## Change detection data:
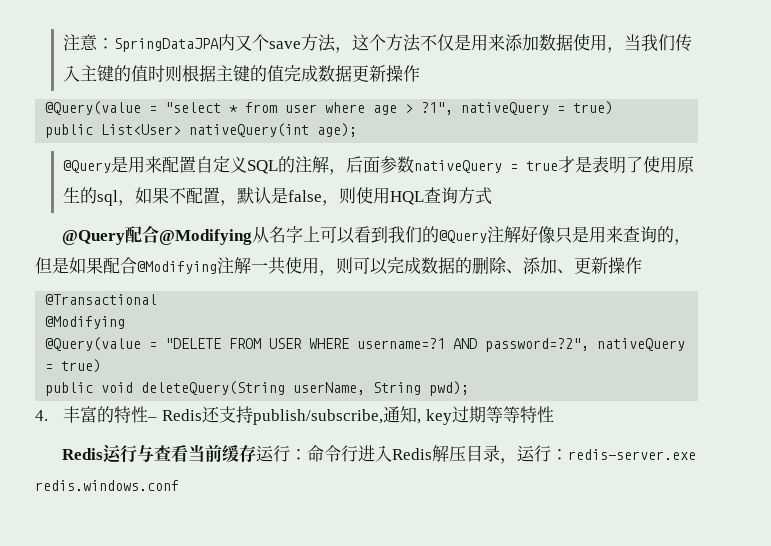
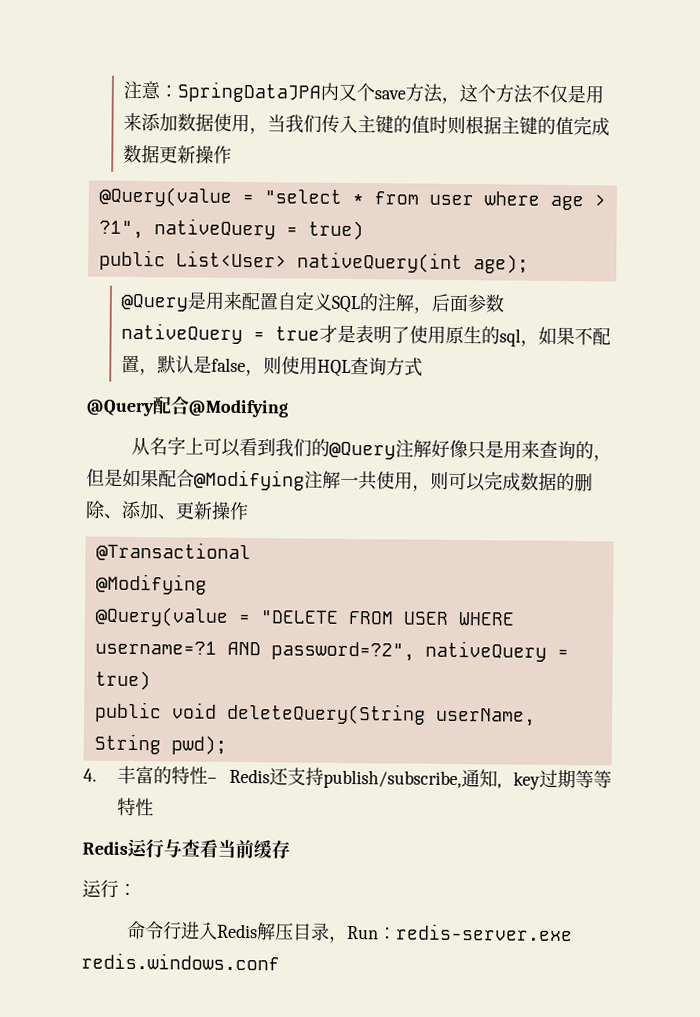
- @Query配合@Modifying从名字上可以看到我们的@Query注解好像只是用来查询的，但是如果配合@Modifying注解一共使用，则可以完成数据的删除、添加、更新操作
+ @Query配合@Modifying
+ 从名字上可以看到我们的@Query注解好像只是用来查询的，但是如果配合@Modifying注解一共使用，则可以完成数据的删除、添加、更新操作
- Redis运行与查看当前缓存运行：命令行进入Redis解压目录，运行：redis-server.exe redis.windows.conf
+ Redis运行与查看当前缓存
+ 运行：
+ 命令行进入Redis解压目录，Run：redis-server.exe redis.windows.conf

...

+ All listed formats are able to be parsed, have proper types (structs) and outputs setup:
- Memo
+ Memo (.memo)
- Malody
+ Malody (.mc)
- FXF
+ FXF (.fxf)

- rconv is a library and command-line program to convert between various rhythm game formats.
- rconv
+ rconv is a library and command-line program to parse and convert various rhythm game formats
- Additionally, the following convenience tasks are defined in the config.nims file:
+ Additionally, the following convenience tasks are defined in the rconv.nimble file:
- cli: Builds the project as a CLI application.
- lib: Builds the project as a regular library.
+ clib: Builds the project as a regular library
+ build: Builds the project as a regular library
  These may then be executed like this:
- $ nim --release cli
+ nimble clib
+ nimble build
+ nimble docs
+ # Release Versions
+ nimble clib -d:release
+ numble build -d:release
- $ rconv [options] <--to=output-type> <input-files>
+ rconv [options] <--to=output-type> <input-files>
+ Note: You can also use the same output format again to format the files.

--

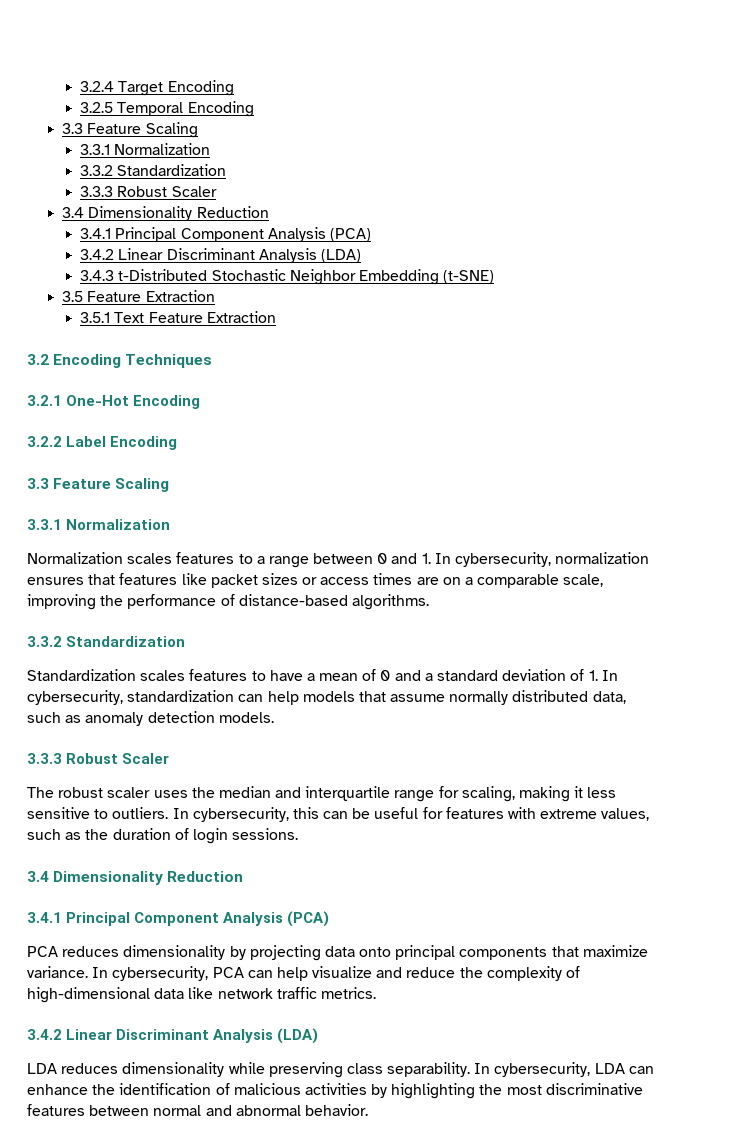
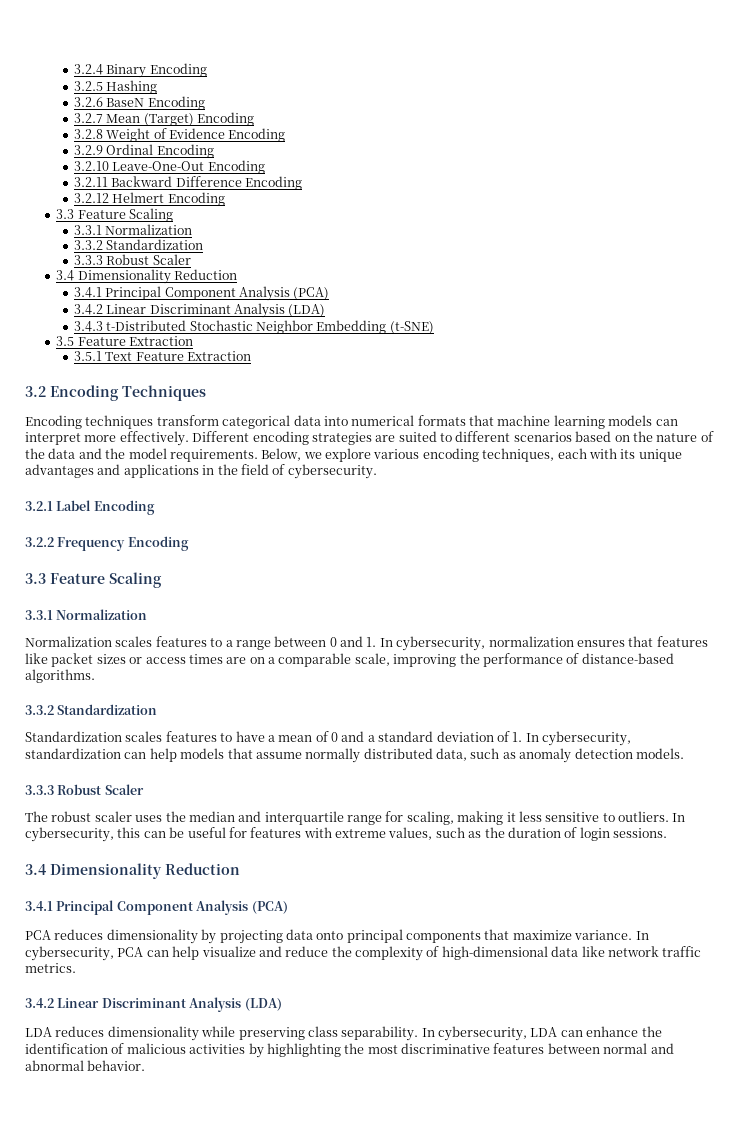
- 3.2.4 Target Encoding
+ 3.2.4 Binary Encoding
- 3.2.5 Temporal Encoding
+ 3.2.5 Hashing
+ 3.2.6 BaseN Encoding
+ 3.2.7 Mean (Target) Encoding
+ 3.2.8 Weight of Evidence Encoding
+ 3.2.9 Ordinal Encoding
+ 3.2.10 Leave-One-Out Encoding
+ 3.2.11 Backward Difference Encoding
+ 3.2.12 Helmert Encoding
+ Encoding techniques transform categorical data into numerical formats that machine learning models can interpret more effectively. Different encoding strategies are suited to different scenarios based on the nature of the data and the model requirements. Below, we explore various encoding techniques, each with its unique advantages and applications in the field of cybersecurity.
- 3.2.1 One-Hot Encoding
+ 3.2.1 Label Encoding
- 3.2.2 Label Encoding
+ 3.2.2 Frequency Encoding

## Action item:
In the data above, which lines lie between the line with "- 3.2.1 One-Hot Encoding" and the line with "3.2.2 Frequency Encoding", inclusive? Print those lines exactly and nothing else.

## Result of the exercise:
- 3.2.1 One-Hot Encoding
+ 3.2.1 Label Encoding
- 3.2.2 Label Encoding
+ 3.2.2 Frequency Encoding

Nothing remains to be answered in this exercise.